Figure 5. Pharmacokinetic and pharmacodynamic effects of ACY-1215 in mice

(A) Serum and tumor tissue was collected from mice at sequential time points and analyzed for concentration of ACY-1215 and bortezomib by LC-MS/MS. Mice were treated with ACY-1215 at 0.5 or 50 mg/kg alone and ACY-1215 50 mg/kg with bortezomib 0.5 mg/kg. Drug concentrations are represented as mean values with standard deviation where more than one mouse sample was available. Cmax in serum was determined at 0.5 hours after injection at 10,888 nM. (B) Graphical representation of ACY-1215 concentration over time. Mice received one dose of ACY-1215 0.5 mg/kg, ACY-1215 50 mg/kg or ACY-1215 50 mg/kg plus bortezomib 0.5 mg/kg for analysis of serum concentration of ACY-1215. For analysis of drug concentration in tumor tissue, ACY-1215 was administered at 50 mg/kg with or without bortezomib. (C) Graphical representation of bortezomib concentration over time analyzed in serum and tumor tissue. Mice received one dose of bortezomib 0.5 mg/kg via i.p. route. (D) Immunohistochemistry staining of acetylated α-tubulin, GRP-78, XBP-1 and TUNEL assay for apoptosis at 6 hours after a single injection of ACY-1215 50 mg/kg with or without bortezomib 0.5 mg/kg. Treated tumor tissue was compared to the spleen of the same mouse and to untreated control mice tumor tissue. Immunoblot analysis of GRP78 and acetylated α-tubulin from whole cell lysates of mouse tumor tissue treated with ACY-1215 alone or in combination with bortezomib. Mice were treated with a single i.p. injection of ACY-1215 at 0.5 mg/kg or 50 mg/kg and analyzed at 4 and 6 hours. Densitometry analysis was performed on scanned immunoblot images using the ImageJ software (NIH). Relative levels of acetylated α-tubulin protein expression were calculated and plotted.
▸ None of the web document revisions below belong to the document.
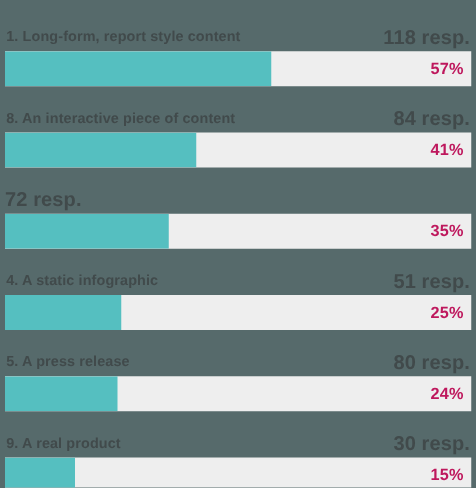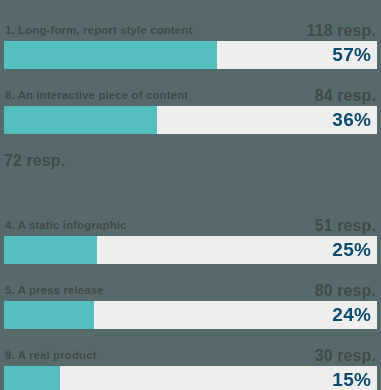--- a/index.html
+++ b/index.html
@@ -63,23 +63,23 @@
     top: 0;
     bottom: 0;
     background: #55bfc0;
   }
   .pct {
     position: absolute;
     right: 6px;
     top: 0;
     height: 28px;
     line-height: 28px;
-    font-size: 19px;
+    font-size: 13px;
     font-weight: bold;
-    color: #0c4a6e;
+    color: #be185d;
     letter-spacing: 0.2px;
   }
 </style>
 </head>
 <body>
 
 <div class="chart">
 
   <div class="row">
     <div class="row-head">
@@ -92,27 +92,31 @@
     </div>
   </div>
 
   <div class="row">
     <div class="row-head">
       <span class="row-label">8. An interactive piece of content</span>
       <span class="row-resp">84 resp.</span>
     </div>
     <div class="track">
       <div class="fill" style="width: 41%;"></div>
-      <span class="pct">36%</span>
+      <span class="pct">41%</span>
     </div>
   </div>
 
   <div class="row">
     <div class="row-head">
       <span class="row-resp">72 resp.</span>
+    </div>
+    <div class="track">
+      <div class="fill" style="width: 35%;"></div>
+      <span class="pct">35%</span>
     </div>
   </div>
 
   <div class="row">
     <div class="row-head">
       <span class="row-label">4. A static infographic</span>
       <span class="row-resp">51 resp.</span>
     </div>
     <div class="track">
       <div class="fill" style="width: 25%;"></div>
Figure 6. Patient lymphoma samples express high levels of GRP78 and XBP-1 compared to reactive lymph nodes and higher GRP78 staining correlates with prolonged overall survival

(A) Immunohistochemistry staining of HDAC6, GRP78 and XBP-1 in lymphoma patient samples and reactive lymph nodes. Representative cases are shown here. (B) Table of the samples with positive staining of HDAC6, GRP78, XBP-1 and CHOP. Samples were analyzed by lymphoma subtype (DLBCL=diffuse large B-cell lymphoma, FL= follicular lymphoma, MZL= marginal zone lymphoma, MCL= mantle cell lymphoma, TCL= T-cell lymphoma), together as a group and compared to reactive lymph nodes. Lymphoma samples had statistically stronger staining than reactive lymph nodes for HDAC6, GRP78, XBP-1 (p<0.001) but not CHOP. (C) Kaplan Meier curve representing survival (days) in DLBCL patients with +2 verses +1 staining of GRP78. More intense staining correlated with a significantly prolonged survival (p=0.0195). (D) Kaplan Meier curve representing survival (days) in all lymphoma patients with +2 verses +1 staining of GRP78. More intense staining correlated with a significantly prolonged survival (p=0.0315).